## Your task
The entries below contain pictures. Write out only the lines from the line with "Liberation Serif, serif" up to and including the line with "align-items: none ->", exactly, without them.

## Data to use

▼

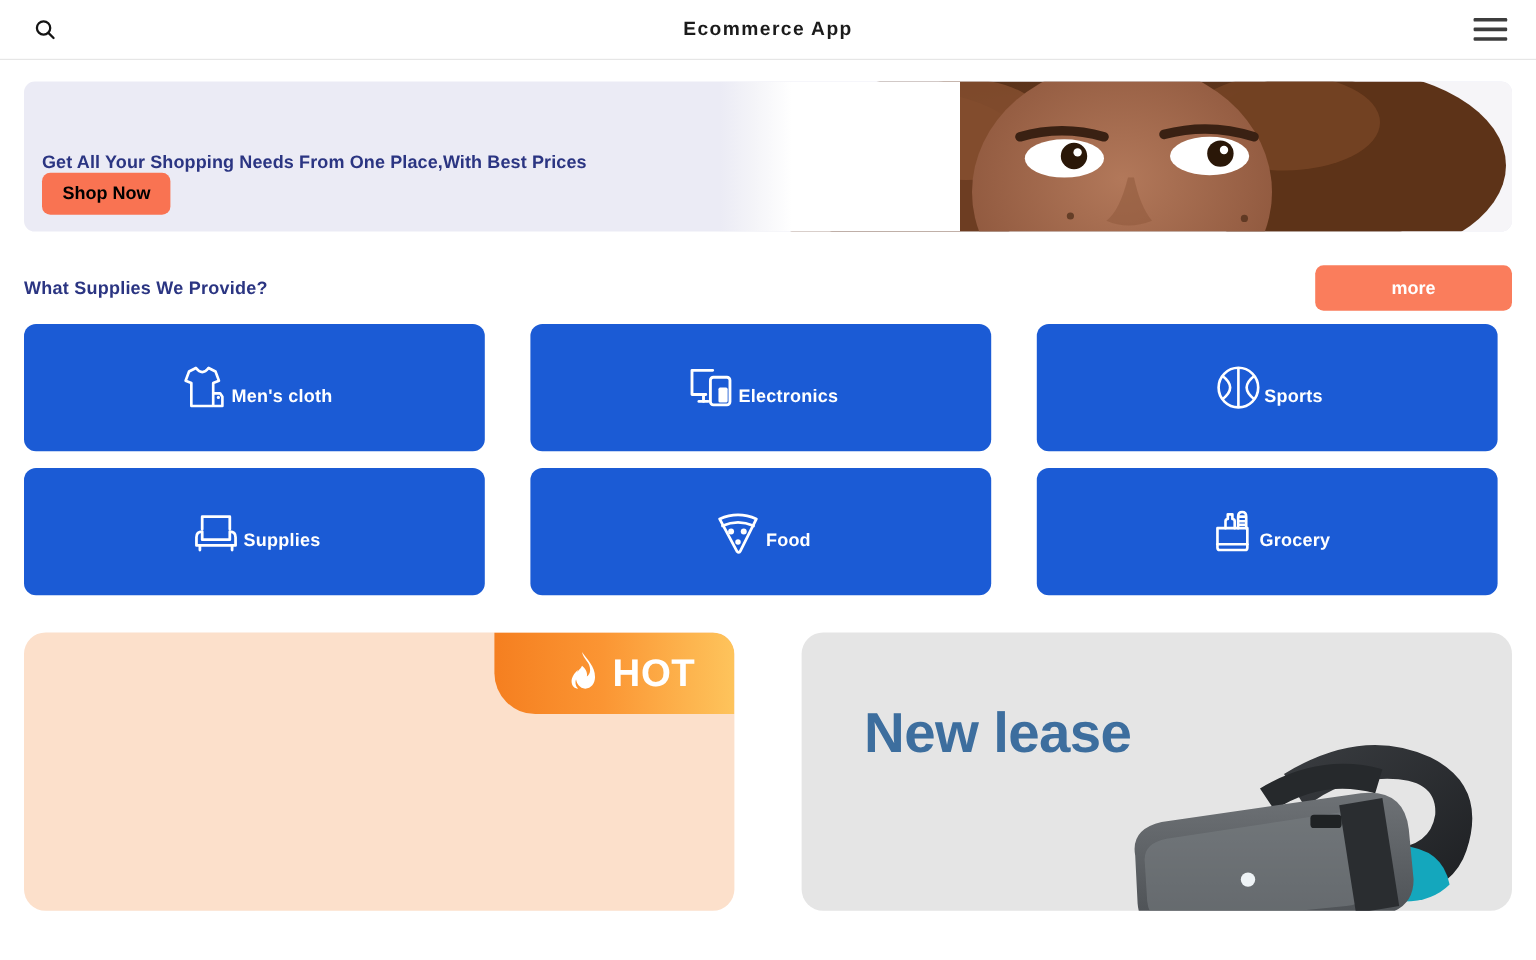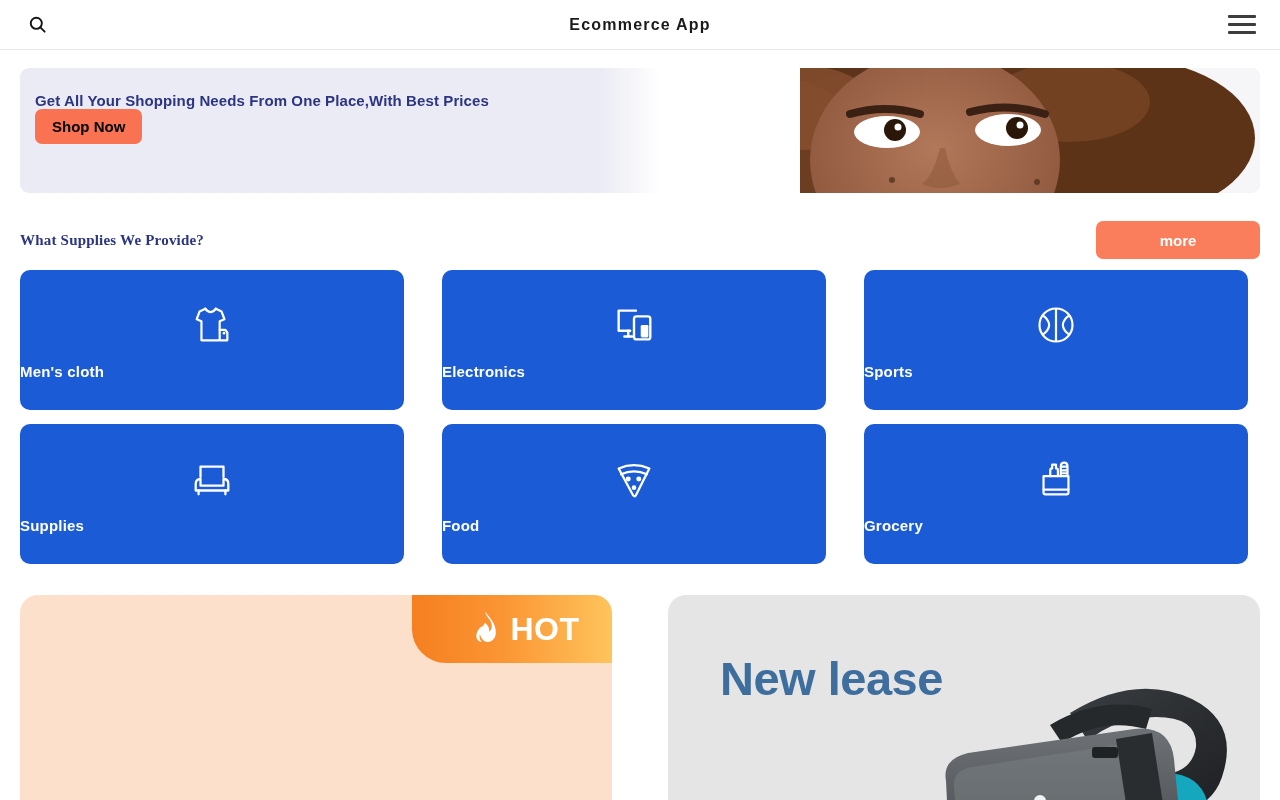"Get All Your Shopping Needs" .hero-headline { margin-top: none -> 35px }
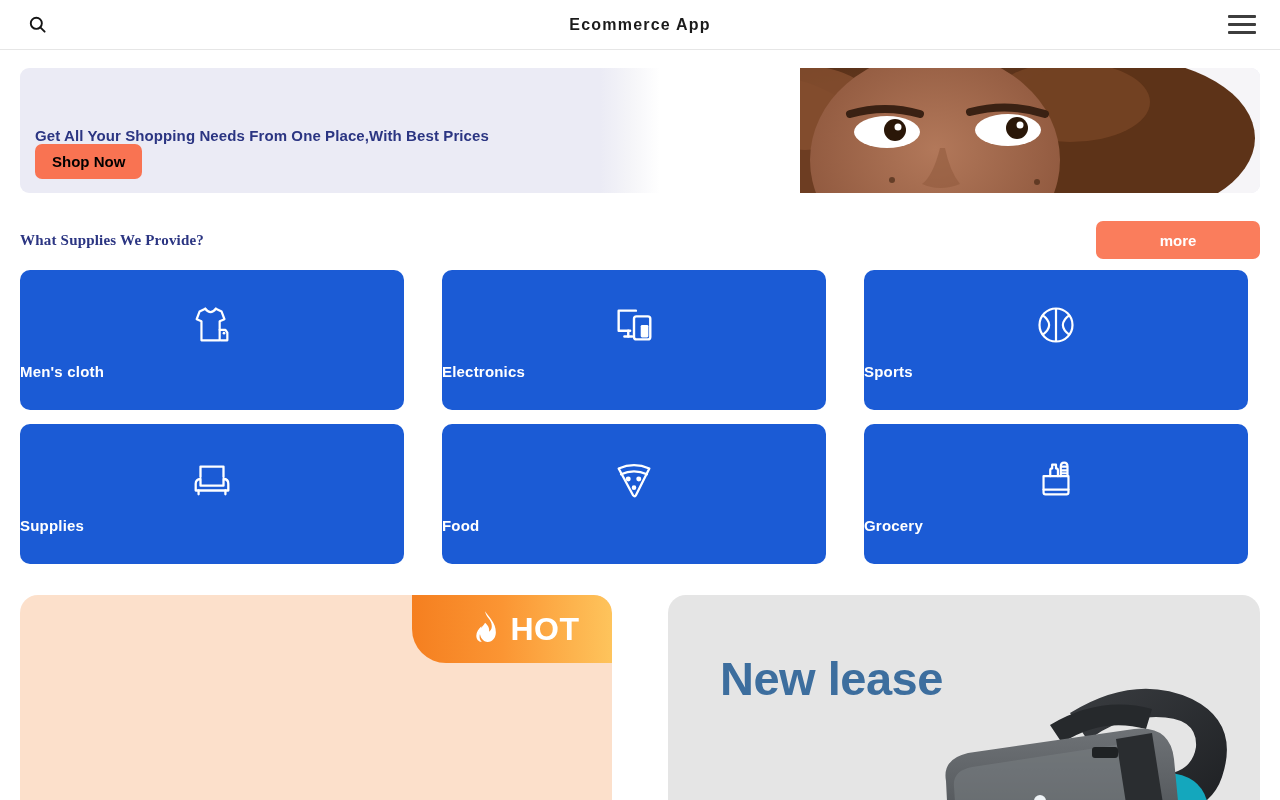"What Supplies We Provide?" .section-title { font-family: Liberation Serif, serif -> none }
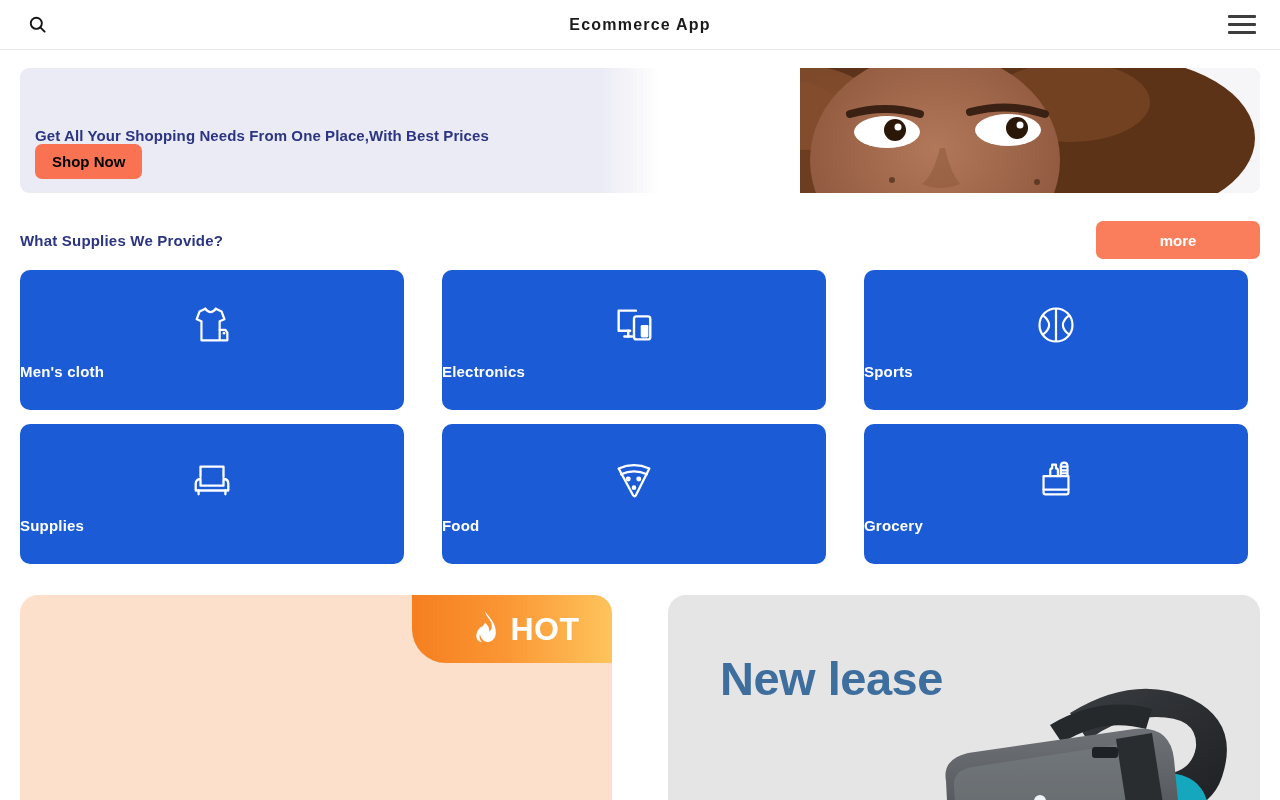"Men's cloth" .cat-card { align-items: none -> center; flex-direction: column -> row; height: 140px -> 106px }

▲
▼

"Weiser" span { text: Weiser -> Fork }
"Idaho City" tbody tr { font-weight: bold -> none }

▲

## Exercise response
"What Supplies We Provide?" .section-title { font-family: Liberation Serif, serif -> none }
"Men's cloth" .cat-card { align-items: none -> center; flex-direction: column -> row; height: 140px -> 106px }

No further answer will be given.